Work request -
In full and without alteration, print the entries that follow.

------------------------

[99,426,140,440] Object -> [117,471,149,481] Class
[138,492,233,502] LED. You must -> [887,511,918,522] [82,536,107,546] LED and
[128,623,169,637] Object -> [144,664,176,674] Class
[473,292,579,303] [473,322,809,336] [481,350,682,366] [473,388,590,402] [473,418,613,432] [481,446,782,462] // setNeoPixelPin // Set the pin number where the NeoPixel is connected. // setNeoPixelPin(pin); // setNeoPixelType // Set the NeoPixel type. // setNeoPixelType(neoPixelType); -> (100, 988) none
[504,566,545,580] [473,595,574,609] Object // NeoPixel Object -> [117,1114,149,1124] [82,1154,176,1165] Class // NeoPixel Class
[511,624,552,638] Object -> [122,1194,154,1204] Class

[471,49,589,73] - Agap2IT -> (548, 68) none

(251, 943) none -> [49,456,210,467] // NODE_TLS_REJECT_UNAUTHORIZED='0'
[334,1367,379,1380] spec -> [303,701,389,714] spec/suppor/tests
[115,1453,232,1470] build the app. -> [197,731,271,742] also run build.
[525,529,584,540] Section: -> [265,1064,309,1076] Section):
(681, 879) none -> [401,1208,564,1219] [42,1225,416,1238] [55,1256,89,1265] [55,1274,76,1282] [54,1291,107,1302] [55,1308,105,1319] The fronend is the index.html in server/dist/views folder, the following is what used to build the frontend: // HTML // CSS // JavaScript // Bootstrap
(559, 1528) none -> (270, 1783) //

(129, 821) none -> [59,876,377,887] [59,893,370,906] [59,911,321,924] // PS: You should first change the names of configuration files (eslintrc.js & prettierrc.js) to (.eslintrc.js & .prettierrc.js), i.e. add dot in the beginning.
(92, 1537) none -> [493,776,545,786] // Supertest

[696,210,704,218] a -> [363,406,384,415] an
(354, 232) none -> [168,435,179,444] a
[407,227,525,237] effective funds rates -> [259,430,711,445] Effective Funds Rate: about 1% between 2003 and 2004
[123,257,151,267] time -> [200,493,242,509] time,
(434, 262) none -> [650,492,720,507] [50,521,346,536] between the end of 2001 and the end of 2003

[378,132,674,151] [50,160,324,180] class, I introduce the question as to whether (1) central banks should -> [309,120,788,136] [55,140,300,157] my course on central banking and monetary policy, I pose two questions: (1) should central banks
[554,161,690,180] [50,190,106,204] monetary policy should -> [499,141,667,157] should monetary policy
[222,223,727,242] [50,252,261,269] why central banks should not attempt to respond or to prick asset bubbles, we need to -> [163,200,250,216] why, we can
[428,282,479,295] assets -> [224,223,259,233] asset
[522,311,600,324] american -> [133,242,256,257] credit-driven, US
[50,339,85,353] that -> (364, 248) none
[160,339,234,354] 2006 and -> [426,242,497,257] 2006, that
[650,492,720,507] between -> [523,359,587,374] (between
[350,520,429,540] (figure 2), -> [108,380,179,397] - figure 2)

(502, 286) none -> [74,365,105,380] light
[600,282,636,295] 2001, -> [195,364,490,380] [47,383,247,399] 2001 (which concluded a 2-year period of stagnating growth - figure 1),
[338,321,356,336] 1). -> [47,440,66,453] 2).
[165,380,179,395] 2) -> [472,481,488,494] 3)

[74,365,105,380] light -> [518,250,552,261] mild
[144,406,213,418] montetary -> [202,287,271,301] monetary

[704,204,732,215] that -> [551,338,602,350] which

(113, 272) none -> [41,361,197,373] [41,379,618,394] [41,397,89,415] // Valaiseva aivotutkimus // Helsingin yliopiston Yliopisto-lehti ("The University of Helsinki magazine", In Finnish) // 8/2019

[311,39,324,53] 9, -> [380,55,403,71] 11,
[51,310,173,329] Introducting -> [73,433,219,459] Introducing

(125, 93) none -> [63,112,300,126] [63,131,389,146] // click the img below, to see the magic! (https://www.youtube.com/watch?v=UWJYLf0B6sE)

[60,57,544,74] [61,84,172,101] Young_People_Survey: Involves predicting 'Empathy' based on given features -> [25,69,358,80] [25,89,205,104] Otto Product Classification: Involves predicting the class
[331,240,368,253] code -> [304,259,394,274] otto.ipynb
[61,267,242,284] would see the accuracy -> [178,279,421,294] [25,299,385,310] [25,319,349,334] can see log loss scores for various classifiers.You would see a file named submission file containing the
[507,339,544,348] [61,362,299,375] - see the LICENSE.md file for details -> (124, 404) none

------------------------

Solution below -
[99,426,140,440] Object -> [117,471,149,481] Class
[138,492,233,502] LED. You must -> [887,511,918,522] [82,536,107,546] LED and
[128,623,169,637] Object -> [144,664,176,674] Class
[473,292,579,303] [473,322,809,336] [481,350,682,366] [473,388,590,402] [473,418,613,432] [481,446,782,462] // setNeoPixelPin // Set the pin number where the NeoPixel is connected. // setNeoPixelPin(pin); // setNeoPixelType // Set the NeoPixel type. // setNeoPixelType(neoPixelType); -> (100, 988) none
[504,566,545,580] [473,595,574,609] Object // NeoPixel Object -> [117,1114,149,1124] [82,1154,176,1165] Class // NeoPixel Class
[511,624,552,638] Object -> [122,1194,154,1204] Class

[471,49,589,73] - Agap2IT -> (548, 68) none

(251, 943) none -> [49,456,210,467] // NODE_TLS_REJECT_UNAUTHORIZED='0'
[334,1367,379,1380] spec -> [303,701,389,714] spec/suppor/tests
[115,1453,232,1470] build the app. -> [197,731,271,742] also run build.
[525,529,584,540] Section: -> [265,1064,309,1076] Section):
(681, 879) none -> [401,1208,564,1219] [42,1225,416,1238] [55,1256,89,1265] [55,1274,76,1282] [54,1291,107,1302] [55,1308,105,1319] The fronend is the index.html in server/dist/views folder, the following is what used to build the frontend: // HTML // CSS // JavaScript // Bootstrap
(559, 1528) none -> (270, 1783) //

(129, 821) none -> [59,876,377,887] [59,893,370,906] [59,911,321,924] // PS: You should first change the names of configuration files (eslintrc.js & prettierrc.js) to (.eslintrc.js & .prettierrc.js), i.e. add dot in the beginning.
(92, 1537) none -> [493,776,545,786] // Supertest

[696,210,704,218] a -> [363,406,384,415] an
(354, 232) none -> [168,435,179,444] a
[407,227,525,237] effective funds rates -> [259,430,711,445] Effective Funds Rate: about 1% between 2003 and 2004
[123,257,151,267] time -> [200,493,242,509] time,
(434, 262) none -> [650,492,720,507] [50,521,346,536] between the end of 2001 and the end of 2003

[378,132,674,151] [50,160,324,180] class, I introduce the question as to whether (1) central banks should -> [309,120,788,136] [55,140,300,157] my course on central banking and monetary policy, I pose two questions: (1) should central banks
[554,161,690,180] [50,190,106,204] monetary policy should -> [499,141,667,157] should monetary policy
[222,223,727,242] [50,252,261,269] why central banks should not attempt to respond or to prick asset bubbles, we need to -> [163,200,250,216] why, we can
[428,282,479,295] assets -> [224,223,259,233] asset
[522,311,600,324] american -> [133,242,256,257] credit-driven, US
[50,339,85,353] that -> (364, 248) none
[160,339,234,354] 2006 and -> [426,242,497,257] 2006, that
[650,492,720,507] between -> [523,359,587,374] (between
[350,520,429,540] (figure 2), -> [108,380,179,397] - figure 2)

(502, 286) none -> [74,365,105,380] light
[600,282,636,295] 2001, -> [195,364,490,380] [47,383,247,399] 2001 (which concluded a 2-year period of stagnating growth - figure 1),
[338,321,356,336] 1). -> [47,440,66,453] 2).
[165,380,179,395] 2) -> [472,481,488,494] 3)

[74,365,105,380] light -> [518,250,552,261] mild
[144,406,213,418] montetary -> [202,287,271,301] monetary

[704,204,732,215] that -> [551,338,602,350] which

(113, 272) none -> [41,361,197,373] [41,379,618,394] [41,397,89,415] // Valaiseva aivotutkimus // Helsingin yliopiston Yliopisto-lehti ("The University of Helsinki magazine", In Finnish) // 8/2019

[311,39,324,53] 9, -> [380,55,403,71] 11,
[51,310,173,329] Introducting -> [73,433,219,459] Introducing

(125, 93) none -> [63,112,300,126] [63,131,389,146] // click the img below, to see the magic! (https://www.youtube.com/watch?v=UWJYLf0B6sE)

[60,57,544,74] [61,84,172,101] Young_People_Survey: Involves predicting 'Empathy' based on given features -> [25,69,358,80] [25,89,205,104] Otto Product Classification: Involves predicting the class
[331,240,368,253] code -> [304,259,394,274] otto.ipynb
[61,267,242,284] would see the accuracy -> [178,279,421,294] [25,299,385,310] [25,319,349,334] can see log loss scores for various classifiers.You would see a file named submission file containing the
[507,339,544,348] [61,362,299,375] - see the LICENSE.md file for details -> (124, 404) none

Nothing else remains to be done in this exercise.